Comparing the odds of each outcome with and without the predisposing factors in question.
Many of the individual predisposing factors were clear risk factors for death. Among the 20–69-year-olds the strongest risk factors for death related to COVID-19 were severe chronic renal disease (OR 9.4; 95% CI 4.2, 18.8), malignant neoplasms (OR 5.8; 95% CI 3.3, 9.7), hematologic malignancy (OR 5.6; 95% CI 1.6, 14.1), chronic pulmonary disease (OR 5.4; 95% CI 2.0, 11.9), and cerebral palsy and other paralytic syndromes (OR 4.6; 95% CI 0.3, 22.6), when comparing the odds between individuals with and without the predisposing factor in question (Table 3b). Likewise, cerebrovascular diseases, type 2 diabetes, autoimmune diseases treated with immunosuppressive drugs, use of glucocorticoids, secondary hypertension alone, ischaemic heart diseases and asthma increased the risk of death, with ORs between 2 and 5. Some of the predisposing factors were very rare, thus, it was not possible to calculate reliable OR estimates.
Strong risk factors for COVID-19 hospitalisation among the 20–69-year-olds were severe disorders of the immune system (OR 8.0; 95% CI 3.5, 17.2), organ or stem cell transplant (OR 7.2; 95% CI 4.0, 12.5), chronic renal disease (OR 6.7; 95% CI 4.6, 9.6), diseases of myoneural junction and muscle (OR 5.5; 95% CI 2.9, 10.2) (Table 3b). Likewise, psychotic disorders, chronic pulmonary disease, paralytic syndromes, asthma, hematologic malignancy, type 2 diabetes, cerebrovascular diseases, cardiovascular diseases, autoimmune diseases treated with immunosuppressive drugs, sleep apnea, and the use of clozapine, immunosuppressants or biologic drugs increased the risk of hospitalisation, with ORs between 2 and 5. The severity of the comorbidity was associated with severe disease outcomes: the risk of hospitalisation and admission to ICU was higher for asthma and type 2 diabetes cases that had been treated in secondary health care (Fig. 3 ).
Fig. 3.
Predictors of severe COVID-19 (hospitalisation and ICU) in cases of SARS-CoV-2 infection. Odds ratios (OR) and 95% confidence intervals (CI 95%).

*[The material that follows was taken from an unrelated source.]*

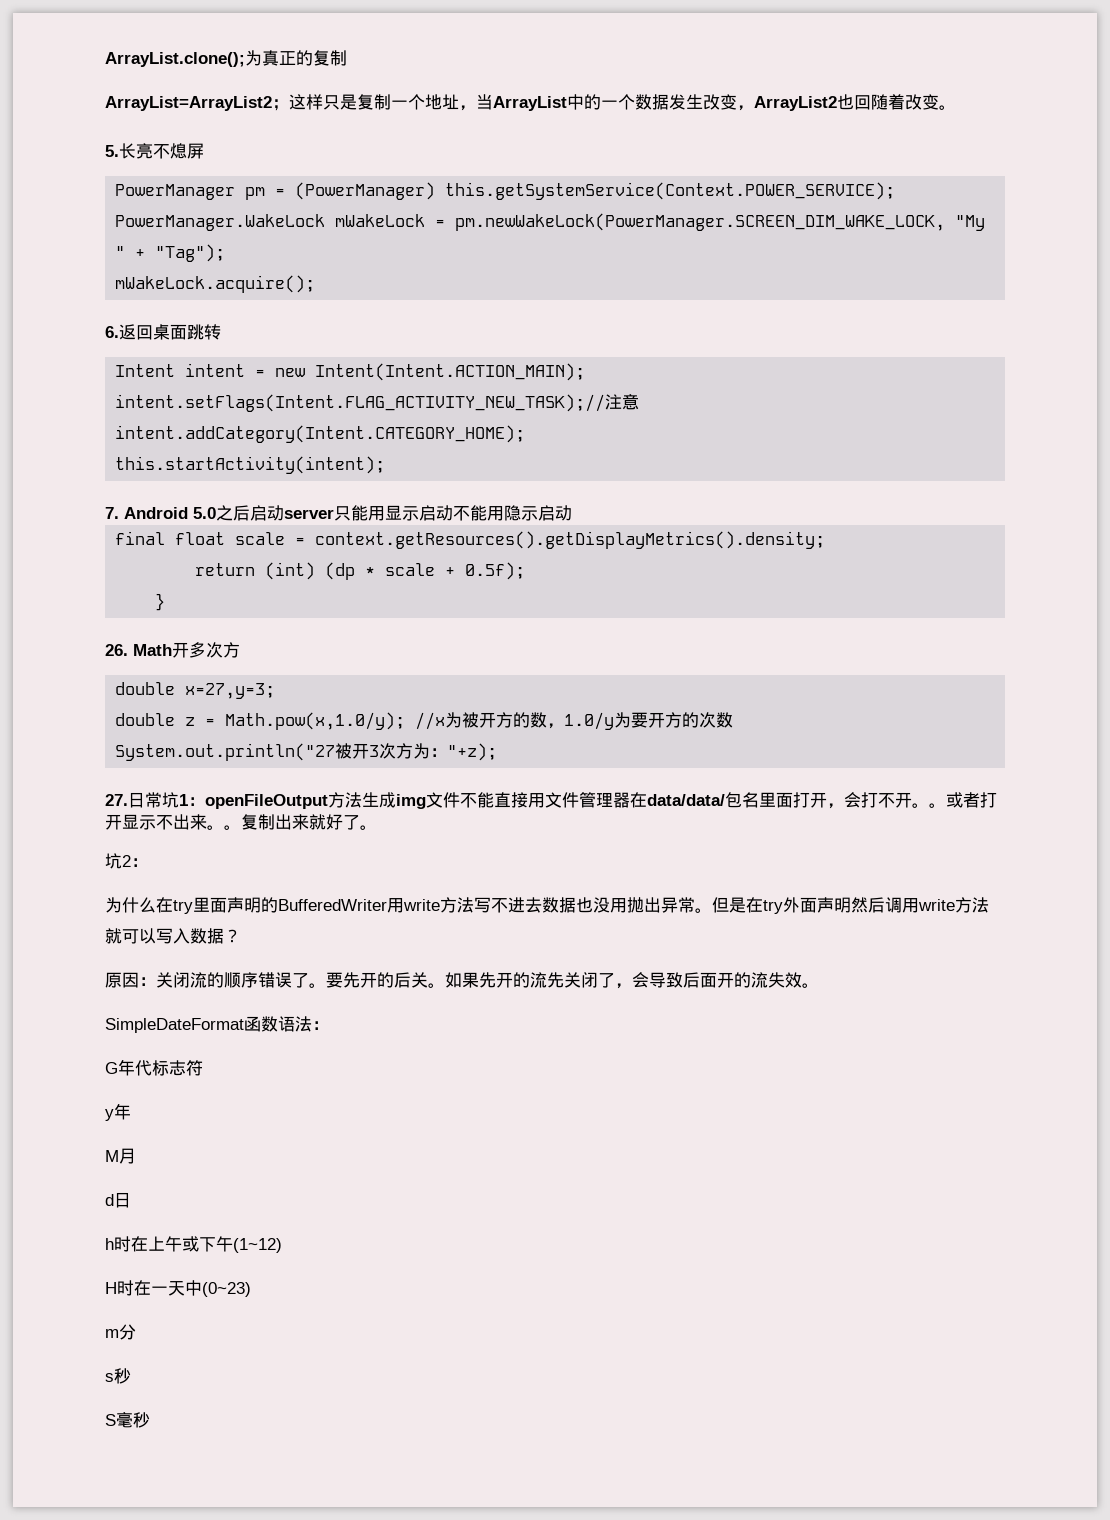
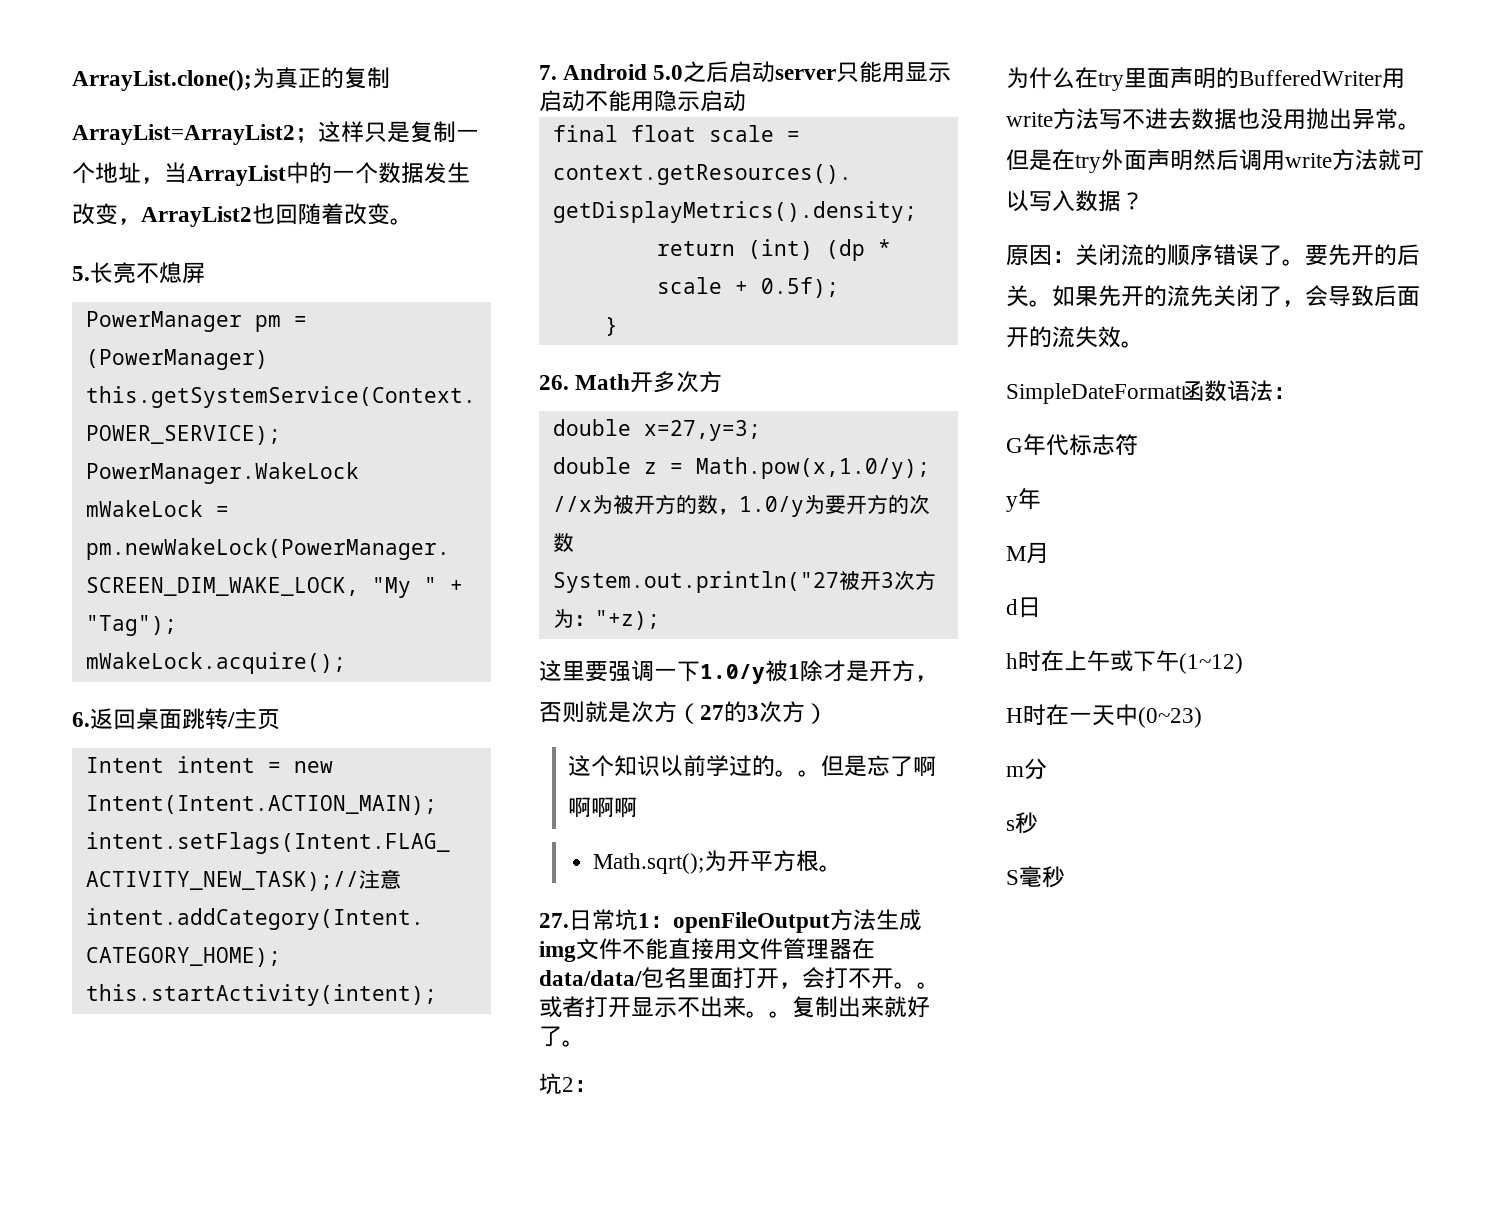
(221, 332) none -> [227,708,280,730] /主页
(498, 752) none -> [539,660,938,684] [539,701,828,724] [568,755,937,777] [568,797,638,818] [593,850,843,874] // 这里要强调一下1.0/y被1除才是开方，否则就是次方（27的3次方） // 这个知识以前学过的。。但是忘了啊啊啊啊 // Math.sqrt();为开平方根。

3.4. Population based relative rates of SARS-CoV-2 infection and COVID-19 outcomes
According to the negative binomial regression model, the population-based rate of SARS-CoV-2 infection decreased with age. Compared to the 60–69-year-olds, the relative rate was 3.0 in 20–29-year-olds (95% CI 2.8, 3.3) and 2.4 in 30–39-year-olds (95% CI 2.2, 2.5), but < 1 in 70–79-year-olds (RR 0.7; 95% CI 0.6, 0.7) and 80–89-year-olds (RR 0.9; 95% CI 0.9, 1). The higher rate of SARS-CoV-2 infection in the ≥ 90-year-olds (RR 1.5; 95% CI 1.4, 1.7) can be explained by local epidemics which occurred in nursing homes. However, the rate of SARS-CoV-2 infection did not differ between females and males. Compared to the 60–69-year-olds, the population-based rate of hospitalisation (RR 1.3; 95% CI 1.2, 1.4) and the risk of ICU admission (RR 1.2; 95% CI 1.0, 1.4) were higher among the 50–59-year-olds. The population-based rate of death increased with age. Compared to the 60–69-year-olds, the relative rate was 3.2 in 70–79-year-olds (95% CI 2.7, 3.8), 8.5 in 80–89-year-olds (95% CI 7.2, 10.1) and 21.5 in the ≥ 90-year-olds (95% CI 17.9, 25.9).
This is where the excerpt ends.